Climate data are composed of multiple variables, such as temperature, ozone, precipitation, and winds, with a spatial and temporal context. The classic display for data of this type is a ``heatmap'', a tiled plot using color to display the value of the variable of interest at each location (see many examples in \citet{IPCC}, like Figure 2.11). When measurements are made at multiple time points it is reasonably common to display the data with small multiples~\citep{tufte:2001}, such as in Figure~\ref{fig:nasa-facet}. In this plot, a separate map is drawn for each month (columns) and year (rows), over a six year period of remotely sensed temperature data above Central America \citep{murrell:2010}. Color is used to display de-seasonalized temperature (residuals from a linear model containing year and month terms), where red is mapped to high values and blue to low. The most noticeable feature is the strong red patch in the equatorial Pacific beginning mid-1997 and tapering out during 1998. This is the El Ni\~no event, a major temperature anomaly (see for example, \citet{trenberth} or \url{http://www.esrl.noaa.gov/psd/enso/enso.description.html}.) More work is required to see more localized patterns, like cooler land temperatures seen in early years.

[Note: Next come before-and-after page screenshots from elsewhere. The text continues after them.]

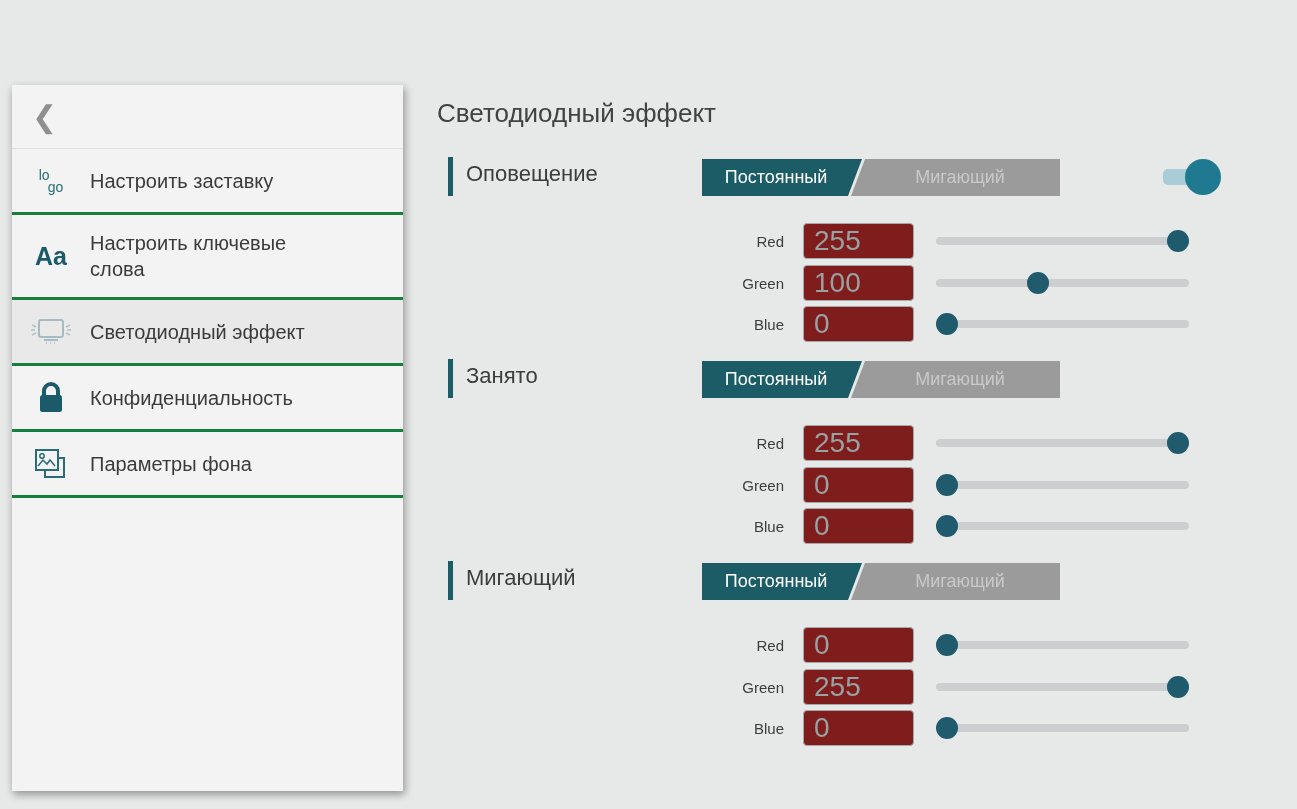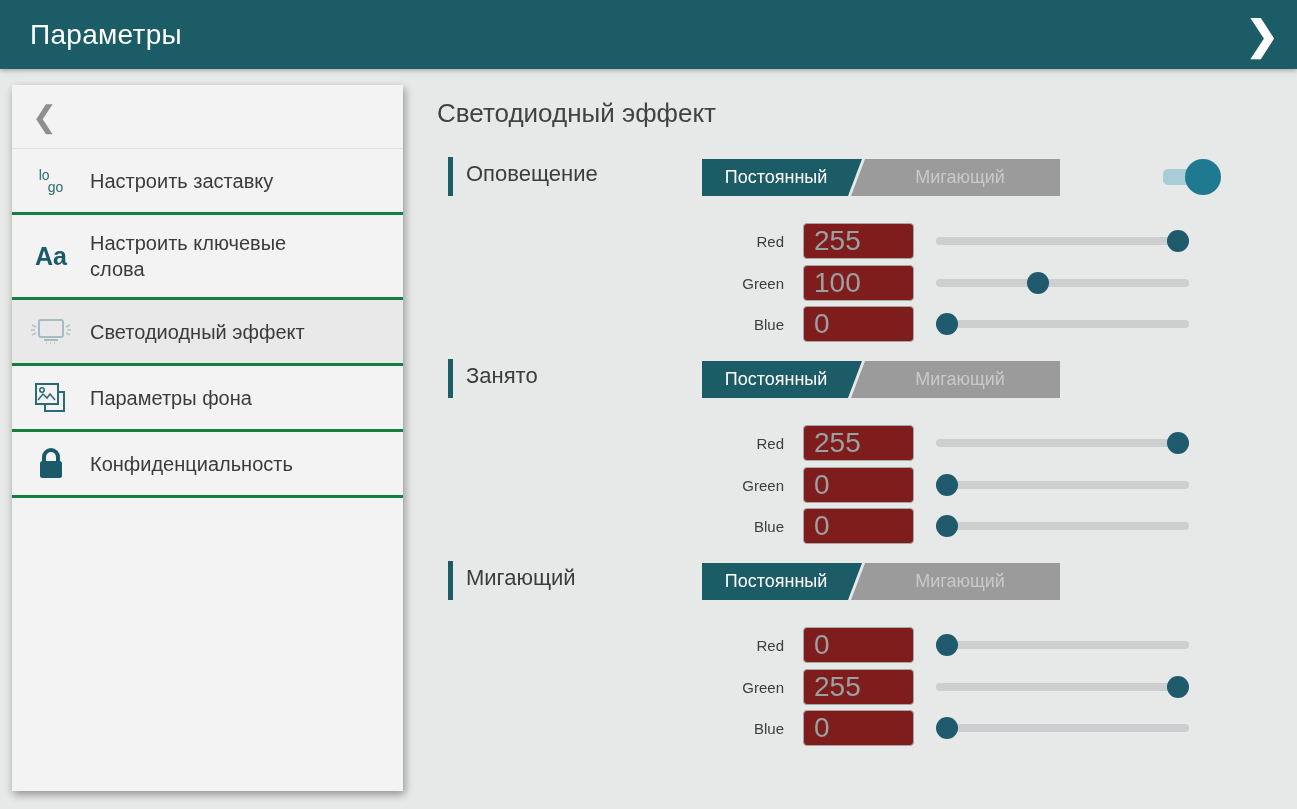"Параметры" div.header { html: <div> <div>Параметры</div> <div>❯</div> </div> -> none }
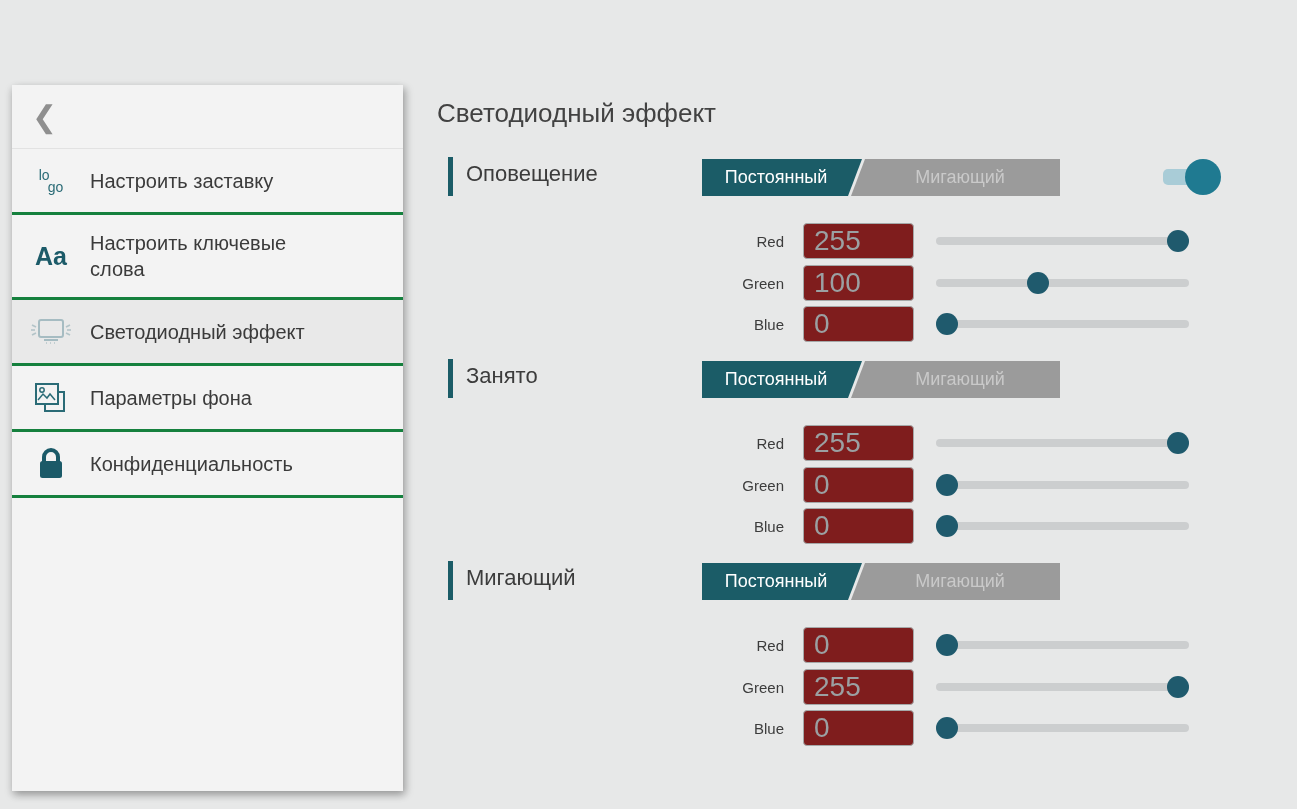"Параметры фона" div.nav-item { order: before "Конфиденциальность" -> after "Конфиденциальность" }
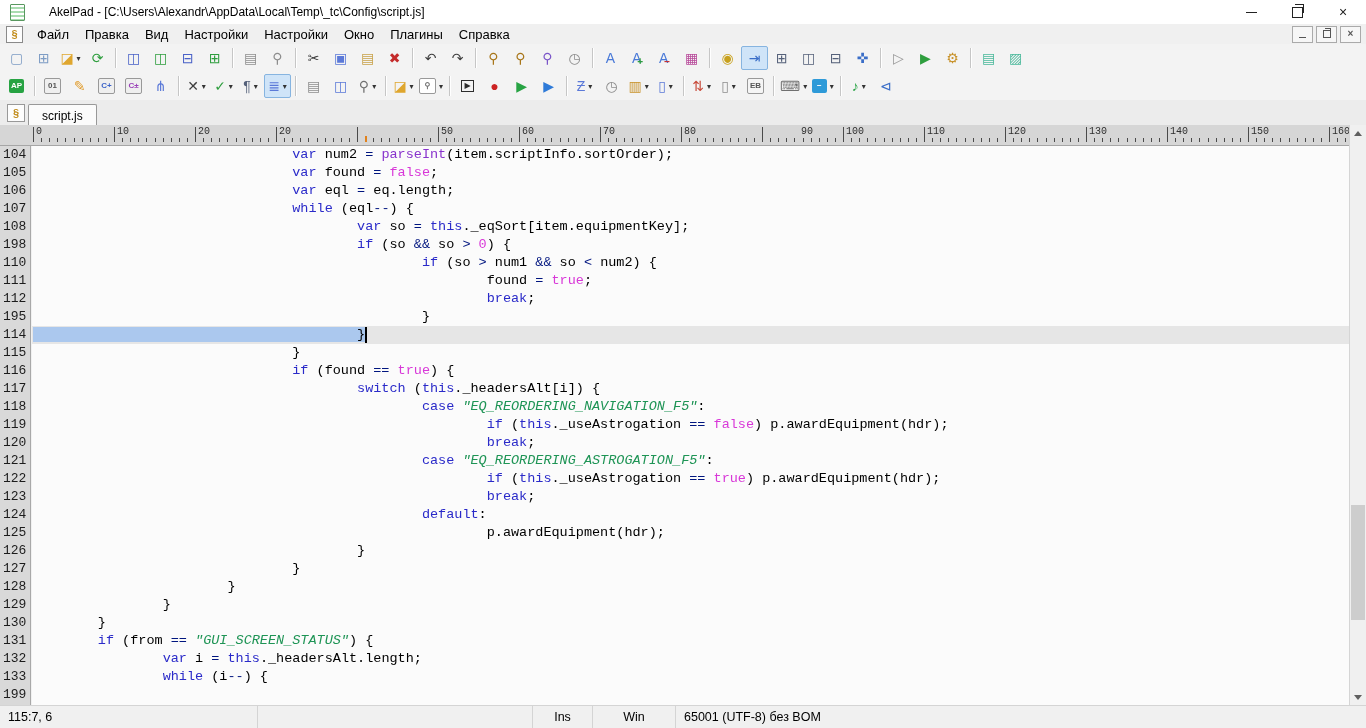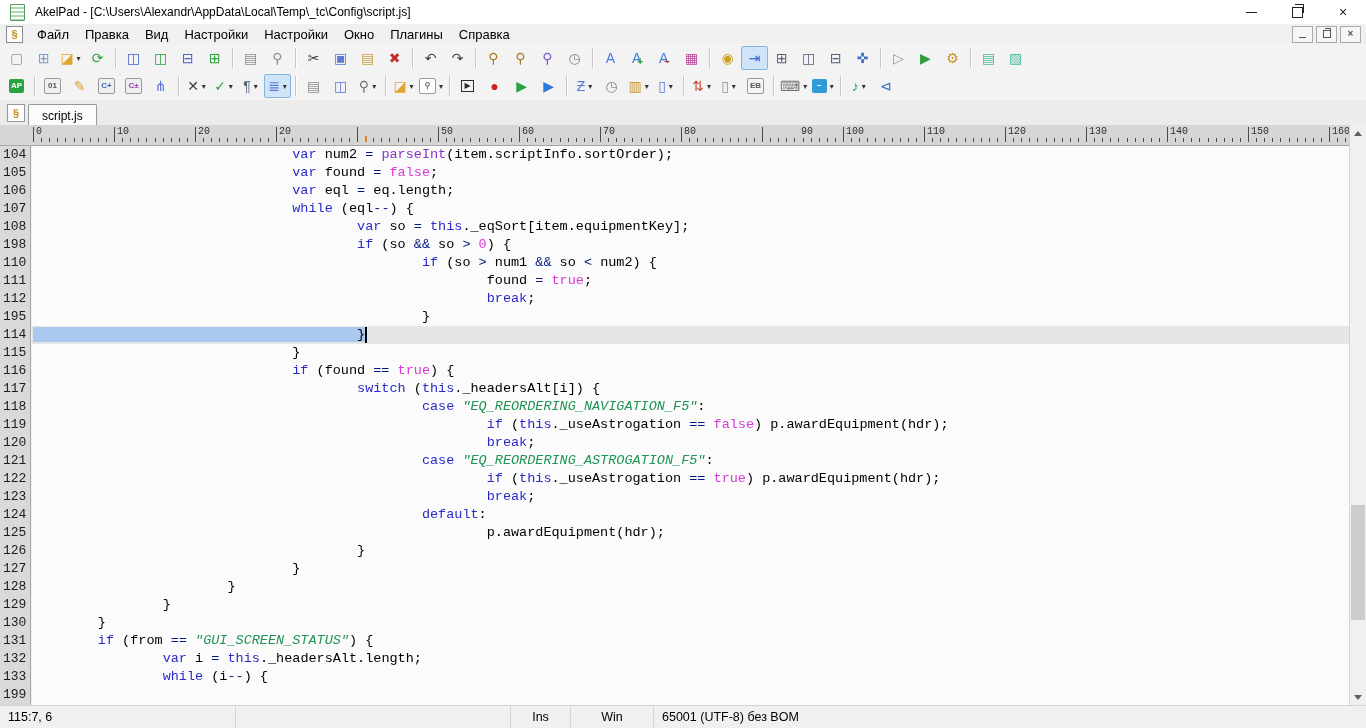"AkelPad -" .title-text { margin-left: 10px -> 24px }
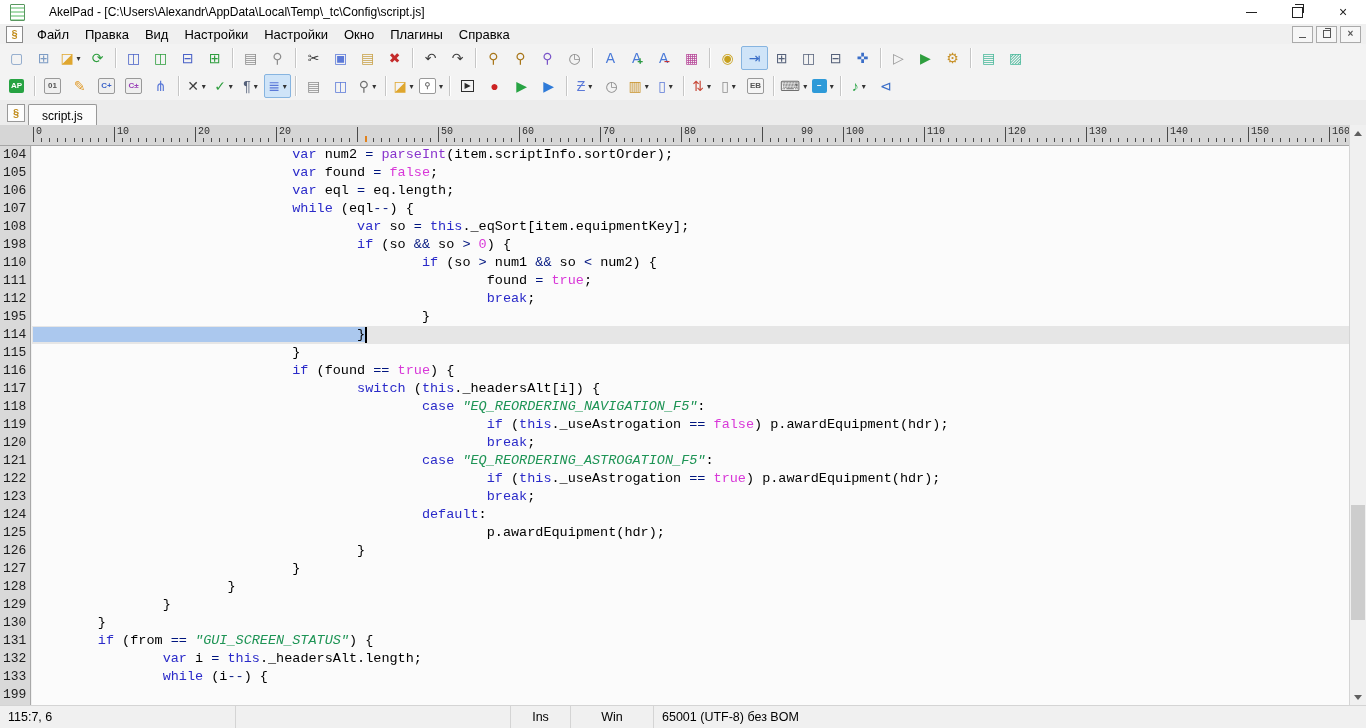"115:7, 6" div.st-cell { width: 236px -> 258px }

To read long-term or localized temporal patterns, this type of plot is cognitively challenging: the reader must play ``spot the difference'' from one small image to another. Large spatial structures such as El Ni\~no are clear but it is very difficult to extract the temporal pattern because it requires mentally differencing the images. Using a movie to render these small multiples can help, but small trends still fail to draw readers' attention and escape unnoticed \citep{simons:gradual}. The \emph{glyph-map} display described in this paper enables easier perception of temporal patterns. 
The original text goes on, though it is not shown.